The director describes his new project as “a horror story with a twist and tongue-in-cheek jokes”.

Dreyfuss cast in apocalyptic thriller

Veteran US actor Richard Dreyfuss and French Canadian Francois Arnaud are attached to the forum’s second-highest budgeted project, Argentinian producer-director Rodrigo H. Vila’s The Last Man. The $5.8m feature will be produced by his Buenos Aires-based Cinema 7 Films.

Vila said in Moscow that he is “in discussion” with a couple of US majors for distribution of the English-language apocalyptic thriller about a war veteran with PTSD who believes the end of the world is coming.

Amadeus picks Dovzhenko

Ukrainian producer Volodymyr Filippov of Kiev’s Insightmedia Producing Center confirmed in his pitch in Moscow that UK-based sales agent Amadeus Entertainment will handle international distribution for Konstantin Konovalov’s next feature, Alexander Dovzhenko. Odessa - Debut.

The feature centres on influential 1920s film director Alexander Dovzhenko, often cited as one of the most important early Soviet filmmakers, alongside Sergei Eisenstein.

B&H Film Distribution are already in place to handle the theatrical release in Ukraine, and director Konovalov explained that Ukrainian-Russian rock musician/poet Sergey Babkin has been approached to play the title character.

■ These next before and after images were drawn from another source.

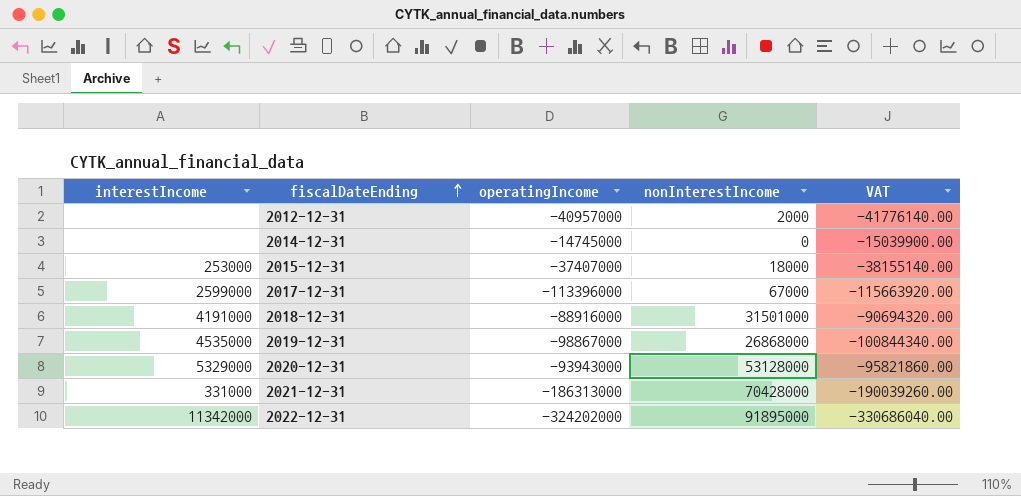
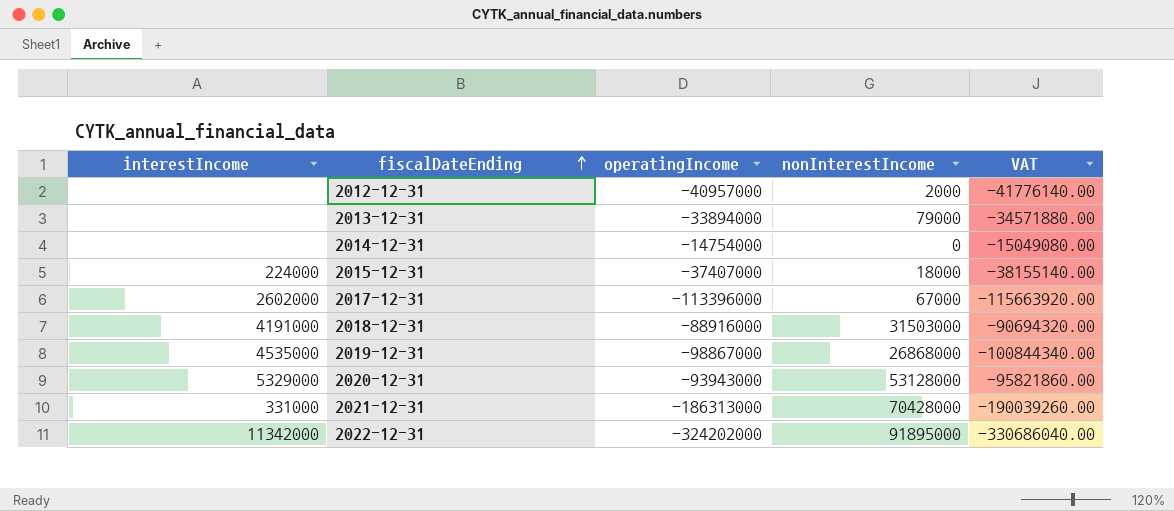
row 2013-12-31: none -> none | -33894000 | 79000 | -34571880.00
2014-12-31 | operatingIncome: -14745000 -> -14754000
2014-12-31 | VAT: -15039900.00 -> -15049080.00
2015-12-31 | interestIncome: 253000 -> 224000
2017-12-31 | interestIncome: 2599000 -> 2602000
2018-12-31 | nonInterestIncome: 31501000 -> 31503000

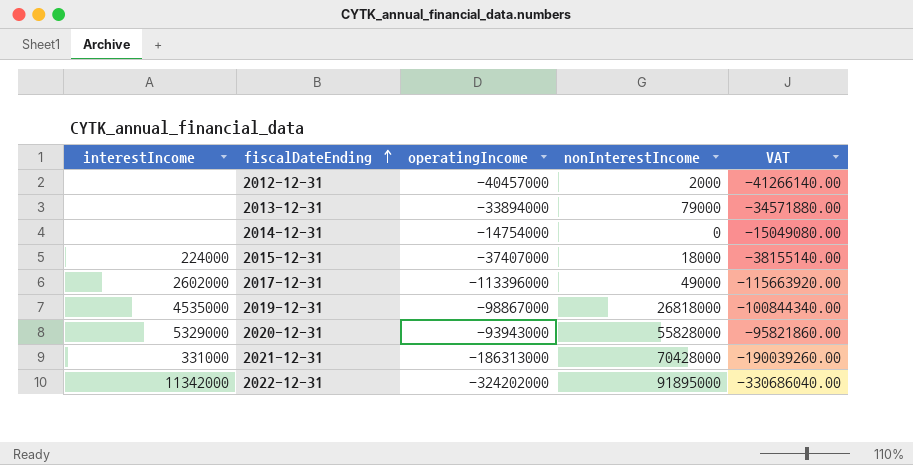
row 2018-12-31: 4191000 | -88916000 | 31503000 | -90694320.00 -> none
2012-12-31 | operatingIncome: -40957000 -> -40457000
2012-12-31 | VAT: -41776140.00 -> -41266140.00
2017-12-31 | nonInterestIncome: 67000 -> 49000
2019-12-31 | nonInterestIncome: 26868000 -> 26818000
2020-12-31 | nonInterestIncome: 53128000 -> 55828000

Ukrainian actress Olga Kurylenko, star of Oblivion and Quantum of Solace, has also been approached to play Dovzhenko’s love interest, Julia Solntseva.

Amadeus has previously handled international sales on another of Filippov’s productions, Strong Ivan (Ivan Syla) by Victor Andrienko.

Vlad Ketkovich expands into fiction

Documentary producer Vlad Ketkovich attended MBS as international consultant for the fiction feature debut of documentary director Andrey Redkin, Nobody Nowhere, to be produced by Moscow-based Graffiti Films.

Ketkovich told ScreenDaily that he had spoken with a sales agent about the drama set in the Siberian Tundra, which is based on Redkin’s own experiences of working on oil rigs, and plans to submit the project to the B’EST - Baltic Bridge East by West training programme for this autumn.

He added that he had been “very pleased” with the MBS Documentary Day, attended by leading European TV commissioners such as Nick Fraser of the BBC’s Storyville and Anne-Mette Hoffmann Meyer, head of documentaries and co-productions at the Danish Broadcasting Corporation.

Ketkovich said he received a “very good response” from Fraser to his production of Tatyana Soboleva’s Heralds From The Big World about a group of Russian doctors who leave their families for six months to sail on a boat into the Russian backwoods to provide healthcare to isolated communities.

He has been able to access additional finance from within Russia for the film’s post-production and hopes to release the completed film this September.